By Jeffrey Lord on 8.16.12 @ 6:10AM
Was Joe Soptic famous before he was famous?
Did a member of the Obama Administration bring Soptic to the attention of both the Obama campaign and the pro-Obama SuperPAC run by ex-Obama White House aide Bill Burton?
Which would formally tie the administration itself to the activities of the SuperPAC? A violation of federal election law?
Let’s get to this by starting with Leo Gerard.

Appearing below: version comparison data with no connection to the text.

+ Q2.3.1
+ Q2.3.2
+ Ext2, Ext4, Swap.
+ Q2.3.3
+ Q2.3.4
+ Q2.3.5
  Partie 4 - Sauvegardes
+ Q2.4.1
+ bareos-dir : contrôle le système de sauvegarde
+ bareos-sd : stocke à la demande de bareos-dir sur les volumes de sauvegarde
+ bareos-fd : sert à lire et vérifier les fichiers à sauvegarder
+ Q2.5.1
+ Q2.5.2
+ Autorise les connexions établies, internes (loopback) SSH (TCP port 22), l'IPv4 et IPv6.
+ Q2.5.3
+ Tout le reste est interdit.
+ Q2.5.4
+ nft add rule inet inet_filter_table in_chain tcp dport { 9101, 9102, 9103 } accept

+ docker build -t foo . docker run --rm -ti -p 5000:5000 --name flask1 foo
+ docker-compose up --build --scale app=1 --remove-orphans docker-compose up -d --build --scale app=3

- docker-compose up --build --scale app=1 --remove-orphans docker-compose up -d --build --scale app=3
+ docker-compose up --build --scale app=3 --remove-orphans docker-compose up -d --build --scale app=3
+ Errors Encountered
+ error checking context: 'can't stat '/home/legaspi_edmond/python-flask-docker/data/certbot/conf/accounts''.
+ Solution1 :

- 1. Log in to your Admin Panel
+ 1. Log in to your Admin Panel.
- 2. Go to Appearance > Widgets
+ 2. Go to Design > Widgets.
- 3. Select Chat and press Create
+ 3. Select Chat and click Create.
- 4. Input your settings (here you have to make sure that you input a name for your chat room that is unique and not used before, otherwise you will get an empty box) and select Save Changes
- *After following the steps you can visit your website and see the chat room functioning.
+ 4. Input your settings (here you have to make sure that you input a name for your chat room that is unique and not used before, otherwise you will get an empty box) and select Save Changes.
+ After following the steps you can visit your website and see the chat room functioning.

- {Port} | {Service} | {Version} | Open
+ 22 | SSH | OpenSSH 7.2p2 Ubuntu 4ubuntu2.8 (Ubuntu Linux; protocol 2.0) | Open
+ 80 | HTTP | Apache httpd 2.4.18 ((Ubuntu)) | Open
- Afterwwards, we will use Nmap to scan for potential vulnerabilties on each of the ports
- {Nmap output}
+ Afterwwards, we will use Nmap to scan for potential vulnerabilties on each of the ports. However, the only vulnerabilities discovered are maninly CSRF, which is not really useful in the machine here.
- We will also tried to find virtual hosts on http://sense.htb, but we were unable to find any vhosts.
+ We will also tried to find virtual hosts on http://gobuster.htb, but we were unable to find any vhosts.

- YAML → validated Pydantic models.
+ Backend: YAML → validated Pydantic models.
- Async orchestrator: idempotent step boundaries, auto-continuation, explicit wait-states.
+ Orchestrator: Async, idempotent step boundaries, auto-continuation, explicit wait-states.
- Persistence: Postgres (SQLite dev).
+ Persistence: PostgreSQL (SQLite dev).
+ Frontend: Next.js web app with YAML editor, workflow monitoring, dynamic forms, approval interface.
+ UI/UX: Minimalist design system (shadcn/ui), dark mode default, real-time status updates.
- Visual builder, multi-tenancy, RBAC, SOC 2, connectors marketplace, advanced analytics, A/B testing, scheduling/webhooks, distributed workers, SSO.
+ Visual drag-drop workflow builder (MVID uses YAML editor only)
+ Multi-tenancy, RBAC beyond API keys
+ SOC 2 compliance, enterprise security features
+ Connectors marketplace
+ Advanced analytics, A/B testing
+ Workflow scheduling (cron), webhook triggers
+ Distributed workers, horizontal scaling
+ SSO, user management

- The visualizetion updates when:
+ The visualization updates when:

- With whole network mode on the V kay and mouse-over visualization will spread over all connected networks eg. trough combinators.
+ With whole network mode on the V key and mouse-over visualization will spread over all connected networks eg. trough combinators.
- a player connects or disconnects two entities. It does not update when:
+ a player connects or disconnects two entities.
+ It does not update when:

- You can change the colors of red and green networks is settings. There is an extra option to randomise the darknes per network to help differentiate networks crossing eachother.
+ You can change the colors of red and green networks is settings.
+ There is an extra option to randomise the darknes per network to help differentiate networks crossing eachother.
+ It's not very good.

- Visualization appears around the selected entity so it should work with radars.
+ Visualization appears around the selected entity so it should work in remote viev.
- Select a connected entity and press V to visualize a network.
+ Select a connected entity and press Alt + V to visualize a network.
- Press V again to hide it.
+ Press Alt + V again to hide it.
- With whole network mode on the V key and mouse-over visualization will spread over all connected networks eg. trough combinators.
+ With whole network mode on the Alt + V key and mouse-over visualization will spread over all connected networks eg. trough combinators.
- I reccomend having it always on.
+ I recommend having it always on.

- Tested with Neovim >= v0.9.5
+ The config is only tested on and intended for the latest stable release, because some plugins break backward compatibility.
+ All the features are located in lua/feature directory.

Leo Gerard. He would be a member of the Obama Administration’s Advisory Committee on Trade Policy and Negotiations (ACTPN).
What is that?
ACTPN is a formal part of the Office of the United States Trade Representative, tasked by the 1974 Trade Act with the responsibility to “provide the U.S. Trade Representative with policy advice.” The U.S. Trade Representative is officially a member of the President’s Cabinet, carrying the title of Ambassador. The current U.S. Trade Rep is Ambassador Ron Kirk. Kirk, a Democrat and Obama appointee, is the former Mayor of Dallas, Texas (the city’s first African-American mayor) and previously was the appointed Texas Secretary of State for the late Governor Ann Richards.
The group can have as many as 45 members all appointed by the President and is supposed to be bipartisan, with representatives of both parties serving as members. (Among the GOP members is New Jersey Governor Chris Christie.)
But serving on ACTPN as an Obama appointee is not Gerard’s day job.
Gerard’s day job would be his job as the International President of the United Steelworkers.
The self-same union from which steelworker union member Joe Soptic emerged in the now infamous Obama SuperPAC ad.
Let’s follow the bread crumbs, shall we?
First, let’s begin with the basics.
As all of America now knows, the Obama SuperPAC has run an ad with former steelworker Soptic essentially accusing Governor Romney of killing his wife. (Ad seen here.)
Also, as Sean Hannity has revealed, there appears to have been a close coordination between the Obama campaign and the Obama SuperPAC, a direct violation of federal election law. Obama spokesman Stephanie Cutter was caught out in a flat lie saying she “did not know the facts” surrounding the death of Joe Soptic’s wife. Hannity produced an audio tape of Cutter on a conference call from back in May with Soptic and reporters in which Soptic discussed exactly that, thanking a listening and participating Cutter at the end of the call.
In short, Stephanie Cutter was caught by Hannity delivering a flat out lie to what she apparently assumed was a pliant if not friendly media. She looked the television cameras directly in the eye — and lied.
But there is something else here.
The head of the Obama SuperPAC is one Bill Burton who is, of course, the former Obama White House Deputy Press Secretary.
On February 16, 2011, Burton, who had lost out to Jay Carney in a bid to replace Robert Gibbs as White House press secretary, announced he was leaving the White House. But on September 15, 2010, Burton was still in his job as the White House Deputy Press Secretary.
On September 15, Leo Gerard’s appointment to the Trade Advisory group was announced by — yes indeed — the Office of the Press Secretary. Said the White House of Gerard in its release:
Leo W. Gerard, Appointee for Member, Advisory Committee for Trade Policy and Negotiations
Leo W. Gerard is the International President of United Steelworkers. He is a member of the AFL-CIO’s Executive Committee and chairs its Public Policy Committee. Mr. Gerard is co-chairman of the BlueGreen Alliance, and a board member of the Apollo Alliance, Campaign for America’s Future, and Economic Policy Institute. In addition, he is a member of the executive committees of the IMF and ICEM global labor federations. In conjunction with Unite the Union, Mr. Gerard was instrumental in creating Workers Uniting, the first global union.
Which is to say on September 15, 2010, the White House press office, where the deputy press secretary was one Bill Burton, was busy informing Americans of Mr. Gerard’s appointment.
Let’s start with a question about Joe Soptic.
Take a look at this clip from a video produced for the 2008 United Steelworkers convention that took place in Las Vegas.
While no names are mentioned, clearly one of the stars is union president Leo Gerard.
But take a closer look.
A series of issues is flashed on screen, one being “health care.” Along with union members saying a buzzword here and there. At 1:20 there appears a man in a hardhat who looks remarkably like — Joe Soptic. The now infamous union member who is everywhere accusing Mitt Romney of killing his wife. This man appears several more times in the video, specifically at 2:26, 2:44, 2:51, 3:10, 5:03, 6:37, and 6:50.